FIG. 1 is a plan view showing a winding device of a slitter according to an embodiment of the present invention, FIG. 2 is a schematic view showing a locus of movement of a deflour accompanying rotation of a separator arm, and FIG. FIG. 4 is a schematic diagram showing the locus of movement of the winding sensor due to the rotation of the separator arm, FIG. 4 is a schematic diagram of the slitter,
FIG. 5 is a front view showing a conventional slitter winding device. 1; metal strip coil, 2; metal strip, 3; cutter, 4; strip, 5; separator, 6; winding device, 11; winding shaft, 12; winding plate, 13; separator shaft, 14; separator Plate, 15; strip coil, 16; separator arm, 17; shaft, 18; deflur arm,
20; Deflor, 21; Rod, 22, 25; Turnbuckle, 2
3; cylinder, 24; arm bar, 26, 27; sensor arm, 28;
Take-up sensor

Claims (2)

[Claims] 1. A winding device for a slitter, which winds a plurality of strips obtained by cutting a metal strip with a cutter at the same time into a coil shape. A plurality of winding members provided for winding each strip, a separator for guiding each strip interposed between the strips before being wound on the winding member, and a fixed shaft as a center A separator arm that swings as the tip end and the separator is attached to the tip end of the separator arm; and a driving unit that swings the separator arm to adjust the distance between the separator and the winding shaft.

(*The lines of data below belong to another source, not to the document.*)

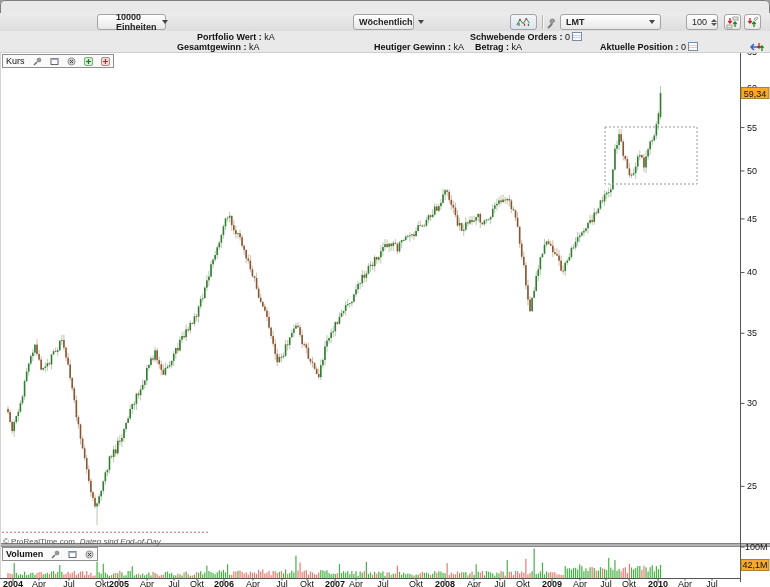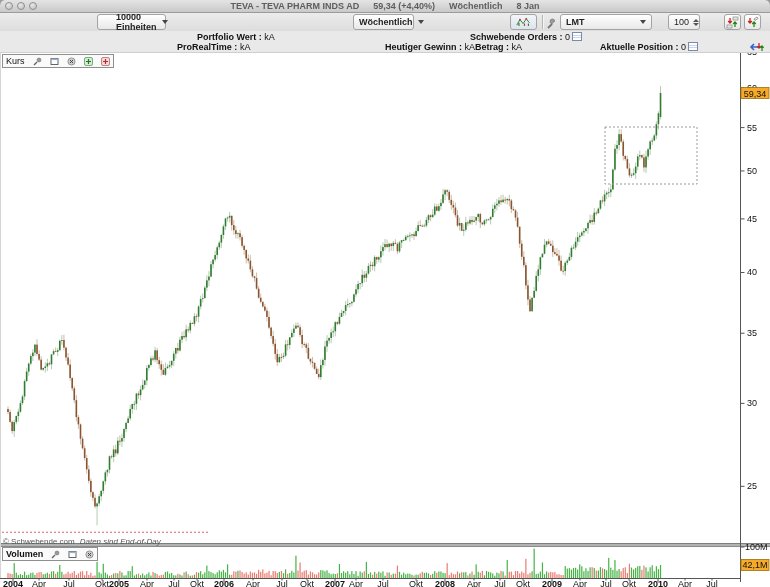--- a/index.html
+++ b/index.html
@@ -43,28 +43,20 @@
             display:flex;align-items:center;gap:8px;padding:0 3px;font-size:9px;color:#111;}
   .pane-box .mini{display:flex;align-items:center;}
   .copyright{position:absolute;left:3px;top:484px;font-size:8px;color:#555;white-space:nowrap;}
   .copyright i{font-style:italic;margin-left:5px;}
 </style>
 </head>
 <body>
 
 <div class="window">
 
-  <div class="titlebar">
-    <div class="lights">
-      <span class="light"></span>
-      <span class="light"></span>
-      <span class="light"></span>
-    </div>
-    <div class="titletext"><span>TEVA - TEVA PHARM INDS AD</span><span>59,34 (+4,40%)</span><span>Wöchentlich</span><span>8 Jan</span></div>
-  </div>
 
   <div class="toolbar">
     <div class="tb-btn" style="left:97px;width:69px;padding-left:18px;">
       <span>10000 Einheiten</span>
         <span class="caret"></span>
     </div>
     <div class="tb-btn" style="left:353px;width:61px;">
       <span>Wöchentlich</span>
         <span class="caret"></span>
     </div>
@@ -78,25 +70,25 @@
         <rect x="15" y="8" width="1.5" height="3" fill="#2f7d2f"></rect>
       </svg>
     </div>
     <div class="tb-divider" style="left:542px;"></div>
     <div style="position:absolute;left:546px;top:3px;">
       <svg width="12" height="12" viewBox="0 0 12 12">
         <path d="M2 10 L6 6" stroke="#777" stroke-width="1.8" fill="none"></path>
         <path d="M6.2 5.8 a2.4 2.4 0 1 1 2.6 -2.6 l-1.6 1.2 z" fill="#9a9a9a" stroke="#6d6d6d" stroke-width="0.6"></path>
       </svg>
     </div>
-    <div class="tb-btn" style="left:560px;width:92px;">
+    <div class="tb-btn" style="left:560px;width:101px;">
       <span>LMT</span>
       <span class="caret" style="margin-left:auto;"></span>
     </div>
-    <div class="tb-btn" style="left:668px;width:32px;font-weight:normal;">
+    <div class="tb-btn" style="left:686px;width:32px;font-weight:normal;">
       <span style="margin-left:auto;">100</span>
       <span class="spinner-arrows">
           <span class="sp-up"></span>
           <span class="sp-dn"></span>
         </span>
     </div>
     <div class="tb-btn" style="left:724px;width:17px;justify-content:center;padding:0;">
       <svg width="13" height="13" viewBox="0 0 13 13">
         <path d="M4 2 L4 7 M2.2 5 L4 7 L5.8 5" stroke="#cc2222" stroke-width="1.3" fill="none"></path>
         <path d="M9 11 L9 6 M7.2 8 L9 6 L10.8 8" stroke="#1e8a1e" stroke-width="1.3" fill="none"></path>
@@ -109,22 +101,22 @@
         <path d="M4 2 L4 7 M2.2 5 L4 7 L5.8 5" stroke="#cc2222" stroke-width="1.3" fill="none"></path>
         <path d="M8 11 L8 6 M6.2 8 L8 6 L9.8 8" stroke="#1e8a1e" stroke-width="1.3" fill="none"></path>
         <path d="M8 3 L11 1 L12 2.5 L9 4.5 Z" fill="#f5f5f5" stroke="#777" stroke-width="0.7"></path>
       </svg>
     </div>
   </div>
 
   <div class="inforow">
     <span class="ilabel" style="left:197px;top:1px;"><b>Portfolio Wert :</b> <span>kA</span></span>
     <span class="ilabel" style="left:470px;top:1px;"><b>Schwebende Orders :</b> <span>0</span><span class="sheet-icon"></span></span>
-    <span class="ilabel" style="left:177px;top:11px;"><b>ProRealTime :</b> <span>kA</span></span>
-    <span class="ilabel" style="left:341px;top:11px;padding-left:44px;"><b>Heutiger Gewinn :</b> <span>kA</span></span>
+    <span class="ilabel" style="left:177px;top:11px;"><b>Gesamtgewinn :</b> <span>kA</span></span>
+    <span class="ilabel" style="left:330px;top:11px;padding-left:44px;"><b>Heutiger Gewinn :</b> <span>kA</span></span>
     <span class="ilabel" style="left:475px;top:11px;"><b>Betrag :</b> <span>kA</span></span>
     <span class="ilabel" style="left:600px;top:11px;text-align:right;"><b>Aktuelle Position :</b> <span>0</span><span class="sheet-icon"></span></span>
     <span style="position:absolute;left:748px;top:8px;">
       <svg width="16" height="12" viewBox="0 0 16 12">
         <path d="M10 6 C4 6 3 6 3 6 M6 3 L3 6 L6 9" stroke="#3366cc" stroke-width="1.6" fill="none"></path>
         <path d="M11 2 L11 7 M9.4 5.2 L11 7 L12.6 5.2" stroke="#cc2222" stroke-width="1.3" fill="none"></path>
         <path d="M14 10 L14 5 M12.4 6.8 L14 5 L15.6 6.8" stroke="#1e8a1e" stroke-width="1.3" fill="none"></path>
       </svg>
     </span>
   </div>
@@ -1232,15 +1224,15 @@
           </svg>
         </span>
       <span class="mini">
           <svg width="9" height="9" viewBox="0 0 9 9">
             <circle cx="4.5" cy="4.5" r="3.6" fill="#cfcfcf" stroke="#666" stroke-width="0.6"></circle>
             <path d="M3 3 L6 6 M6 3 L3 6" stroke="#444" stroke-width="1"></path>
           </svg>
         </span>
     </div>
 
-    <div class="copyright"><span>© Schwebende.com</span><i>Daten sind End-of-Day</i></div>
+    <div class="copyright"><span>© ProRealTime.com</span><i>Daten sind End-of-Day</i></div>
   </div>
 </div>
 
 </body></html>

A sensor for detecting a distance between the winding member wound on the winding member and a sensor supporting member for moving the sensor together with the separator in association with the separator arm;
A slitter winding device comprising: a control unit that controls the position of the separator through the driving unit based on the detection result of the sensor. 2. A deflow roller that rolls on the strip on the cutter side of the separator and a deflow support member that moves the deflow wheel in conjunction with the separator arm. The slitter winding device described above.